↓↓↓

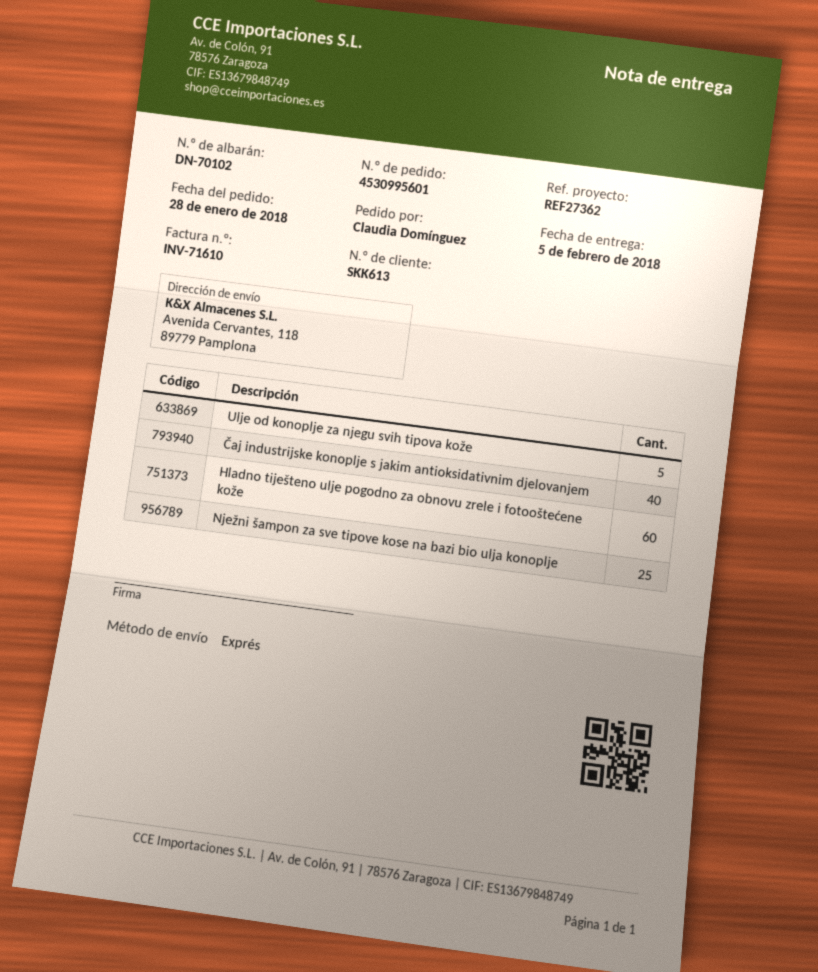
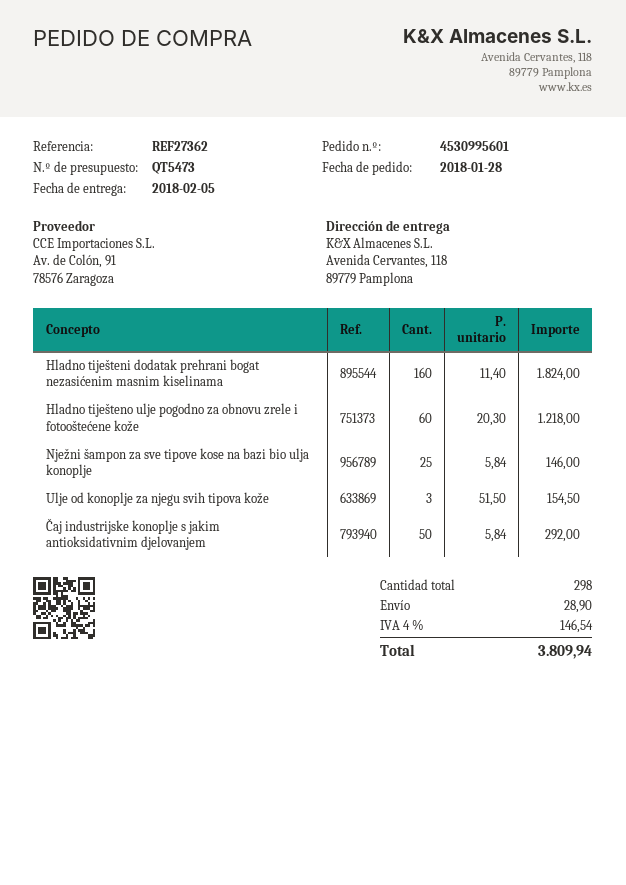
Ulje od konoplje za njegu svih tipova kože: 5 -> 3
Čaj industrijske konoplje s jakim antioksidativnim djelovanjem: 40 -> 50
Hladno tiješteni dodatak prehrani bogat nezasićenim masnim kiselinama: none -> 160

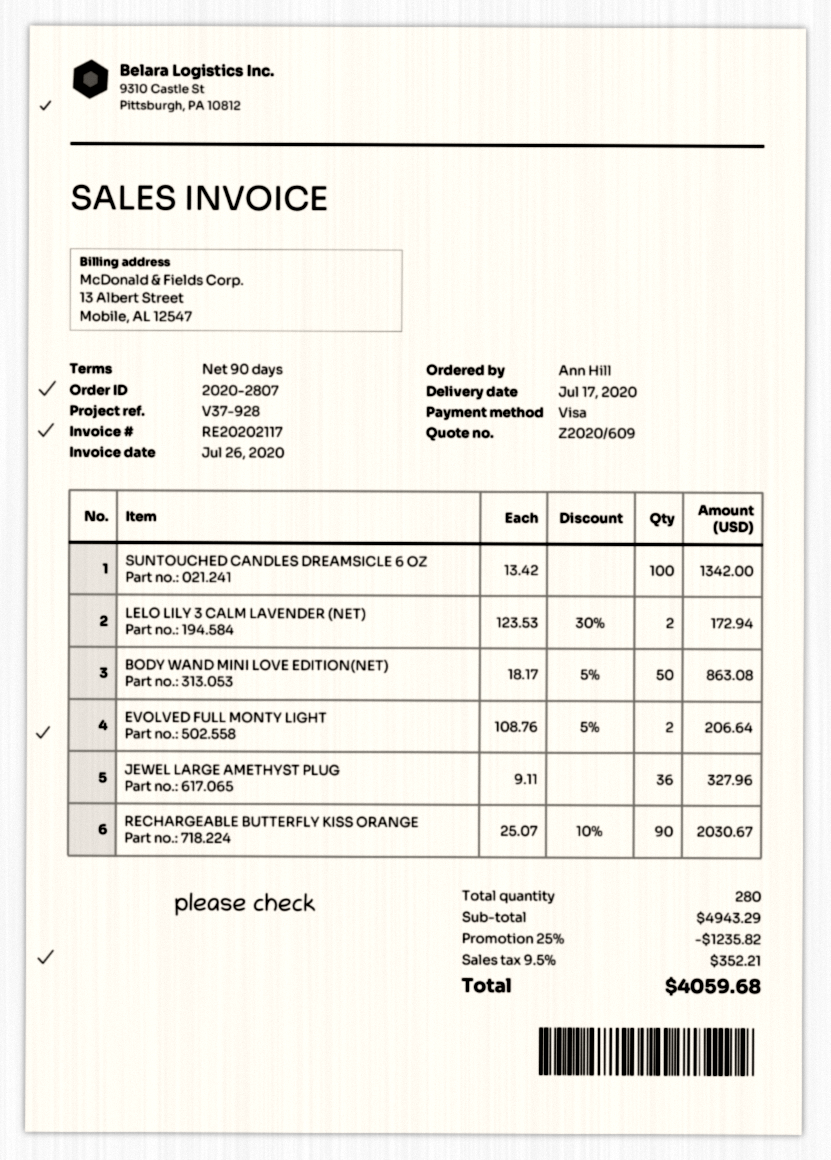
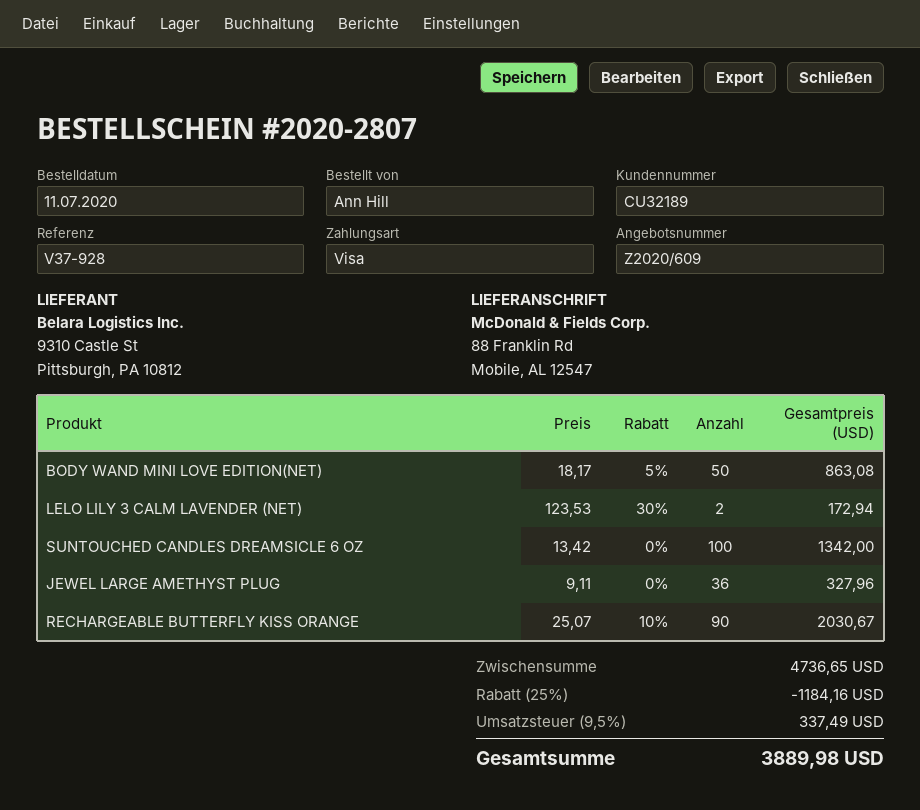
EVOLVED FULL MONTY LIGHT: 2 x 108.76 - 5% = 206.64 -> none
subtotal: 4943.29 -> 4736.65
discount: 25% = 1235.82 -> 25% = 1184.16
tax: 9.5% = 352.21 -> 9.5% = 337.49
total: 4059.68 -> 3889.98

↑↑↑

# [TASK ITEM]
Working through the listing above, count every line that holds "none" and answer with the count alone.

# [PROBLEM SOLUTION]
2